HTTP request sent, awaiting response... 200 OK
Length: 1647046227 (1.5G) [application/x-gzip]
Saving to: ‘GoogleNews-vectors-negative300.bin.gz’


2020-06-03 09:13:50 (31.4 MB/s) - ‘GoogleNews-vectors-negative300.bin.gz’ saved [1647046227/1647046227]



# CODE ##

##### Load Word2Vec Model


**KeyedVectors** - This object essentially contains the mapping between words and embeddings. After training, it can be used directly to query those embeddings in various ways

In [0]:
# Libraries
import numpy as np
import gensim
from gensim.models import word2vec, KeyedVectors
from sklearn.metrics.pairwise import cosine_similarity

In [0]:
word_vector = KeyedVectors.load_word2vec_format('/content/GoogleNews-vectors-negative300.bin.gz', binary=True)

In [0]:
type(word_vector)

gensim.models.keyedvectors.Word2VecKeyedVectors

In [0]:
word_vector["Apple"].shape

(300,)

In [0]:
v_apple = word_vector["apple"]
v_banana = word_vector["banana"]

In [0]:
cosine_similarity([v_apple], [v_banana])

array([[0.5318406]], dtype=float32)

## 1. Find the Odd One Out

In [0]:
def odd_one_out(words):
    """Accepts a list of words and returns the odd word"""
    all_word_vectors = [word_vector[w] for w in words]
    # print(len(all_word_vectors), all_word_vectors[0].shape)

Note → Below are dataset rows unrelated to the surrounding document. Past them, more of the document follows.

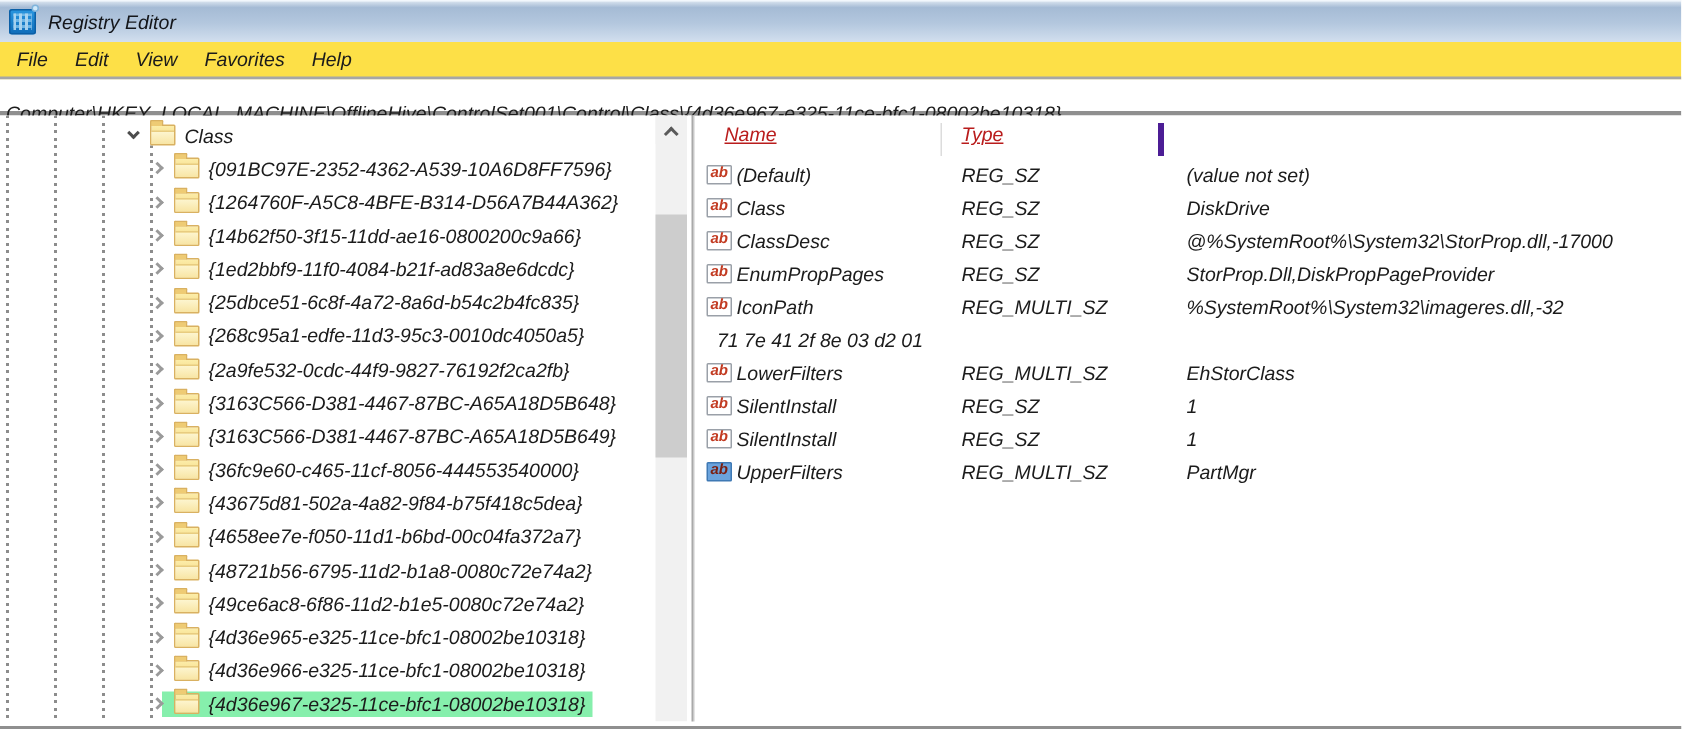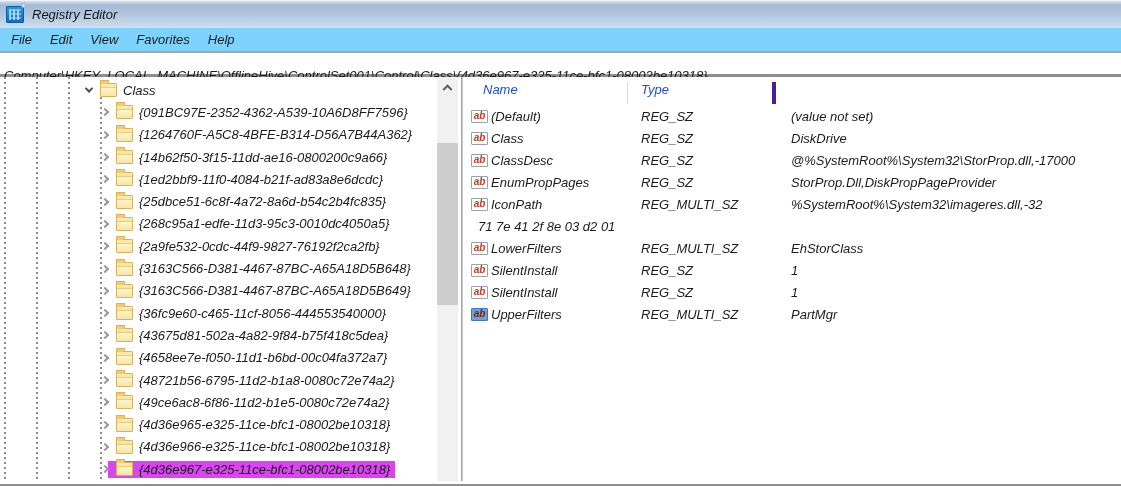"File" .menubar { background: #7dd3fc -> #fde047 }
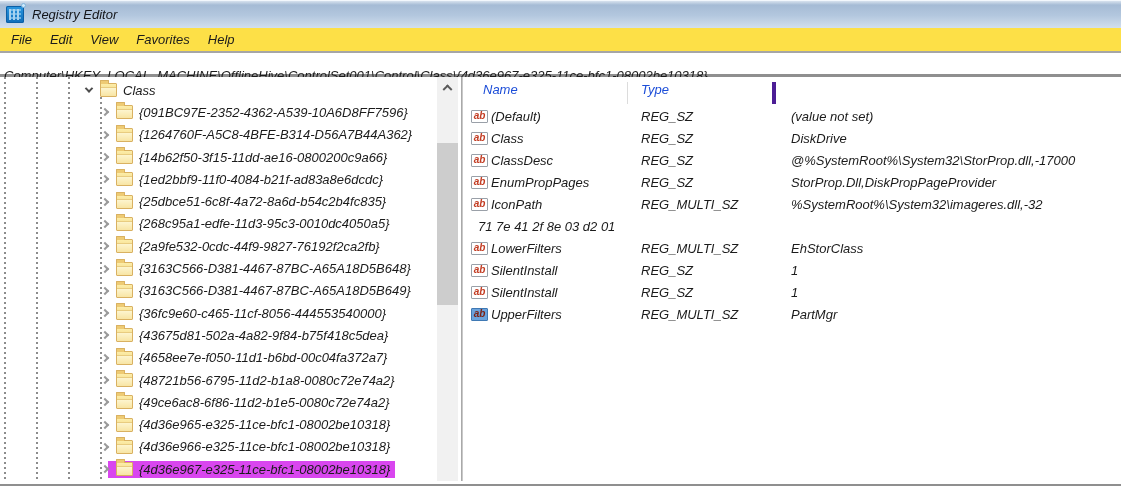"Name" .vh-cell { color: #1d4ed8 -> #b91c1c; text-decoration: none -> underline }
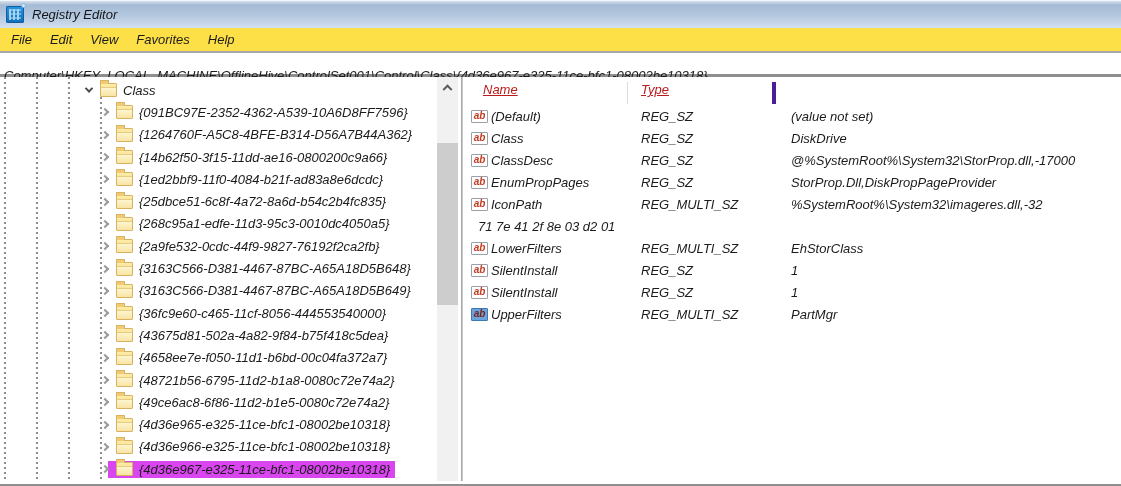"{4d36e967-e325-11ce-bfc1-08002be10318}" .tree-row.selected .hl { background: #d946ef -> #86efac }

    avg_vector = np.mean(all_word_vectors, axis = 0)
    # print(avg_vector)
    odd_word = None
    sim = 1.0

    for w in words:
        temp_sim = cosine_similarity([avg_vector], [word_vector[w]])
        print(f"{w} and avg_vector --->  {temp_sim}")

        if temp_sim < sim :
            sim = temp_sim
            odd_word = w

    return odd_word

In [0]:
print(odd_one_out(input_1))
print(odd_one_out(input_2))
print(odd_one_out(input_3))
print(odd_one_out(input_4))

party
sleep
dancer
paris


In [0]:
input_1 = ["apple","mango","juice","party","orange"] 
input_2 = ["music","dance","sleep","dancer","food"]        
input_3  = ["match","player","football","cricket","dancer"]
input_4 = ["india","paris","russia","france","germany"]

In [0]:
print(odd_one_out(input_1))

apple and avg_vector --->  [[0.7806554]]
mango and avg_vector --->  [[0.7606032]]
juice and avg_vector --->  [[0.7106042]]
party and avg_vector --->  [[0.357093]]
orange and avg_vector --->  [[0.649024]]
party


In [0]:
print(odd_one_out(input_2))

music and avg_vector --->  [[0.66403615]]
dance and avg_vector --->  [[0.80607384]]
sleep and avg_vector --->  [[0.5149707]]
dancer and avg_vector --->  [[0.7154054]]
food and avg_vector --->  [[0.51771235]]
sleep


In [0]:
print(odd_one_out(input_3))

match and avg_vector --->  [[0.5837205]]
player and avg_vector --->  [[0.6805351]]
football and avg_vector --->  [[0.72256005]]
cricket and avg_vector --->  [[0.69646657]]
dancer and avg_vector --->  [[0.52681357]]
dancer


In [0]:
print(odd_one_out(input_4))

india and avg_vector --->  [[0.80707854]]
paris and avg_vector --->  [[0.74804693]]
russia and avg_vector --->  [[0.79275256]]
france and avg_vector --->  [[0.8136487]]
germany and avg_vector --->  [[0.841681]]
paris


### 2. Word Analogies Task

In the word analogy task, we complete the sentence "a is to b as c is to __". An example is 'man is to woman as king is to queen' . In detail, we are trying to find a word d, such that the associated word vectors `ea,eb,ec,ed` are related in the following manner: `eb−ea≈ed−ec`. We will measure the similarity between `eb−ea` and `ed−ec` using cosine similarity. 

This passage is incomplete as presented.